Stored data entries
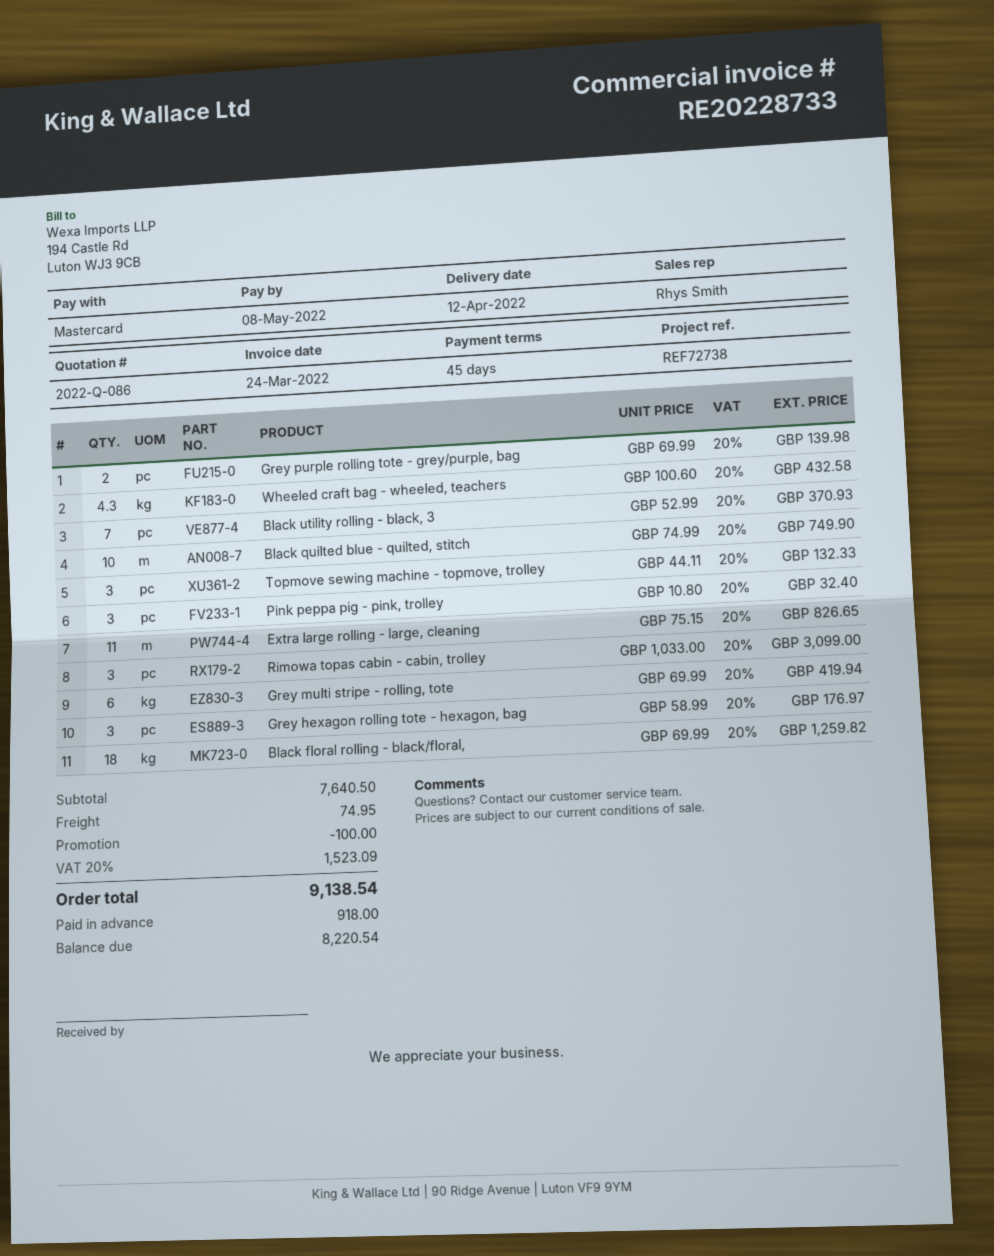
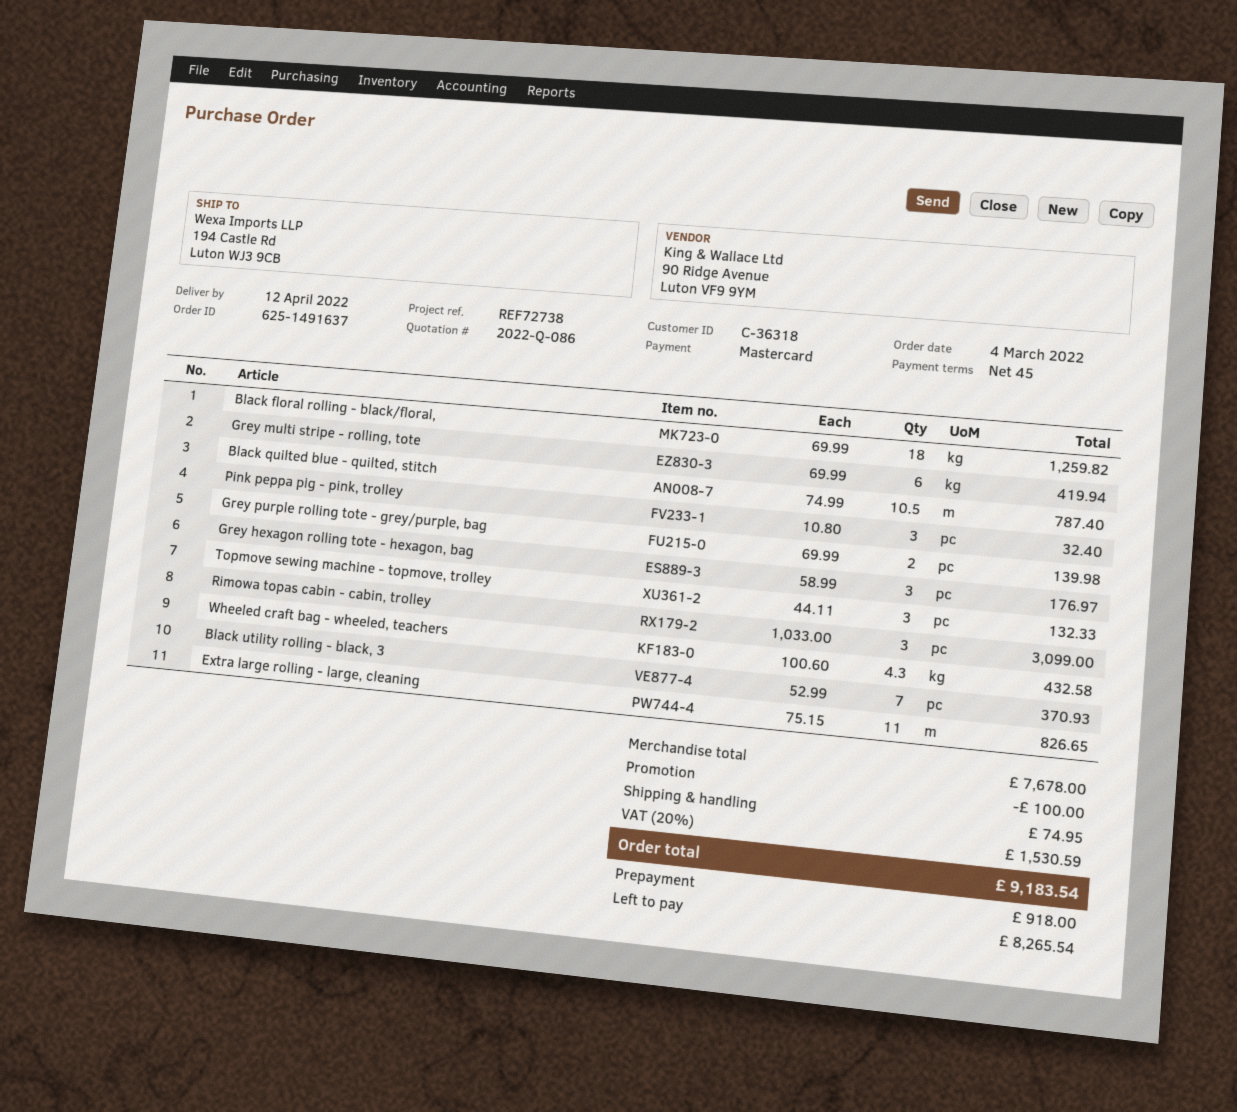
Black quilted blue - quilted, stitch: 10 x 74.99 = 749.90 -> 10.5 x 74.99 = 787.40
subtotal: 7640.50 -> 7678.00
tax: 20% = 1523.09 -> 20% = 1530.59
total: 9138.54 -> 9183.54
balance: 8220.54 -> 8265.54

### [TASK TO CARRY OUT]
Would you repeat the entries exactly, keeping the images out?

### [SOLUTION TO THIS TASK]
Black quilted blue - quilted, stitch: 10 x 74.99 = 749.90 -> 10.5 x 74.99 = 787.40
subtotal: 7640.50 -> 7678.00
tax: 20% = 1523.09 -> 20% = 1530.59
total: 9138.54 -> 9183.54
balance: 8220.54 -> 8265.54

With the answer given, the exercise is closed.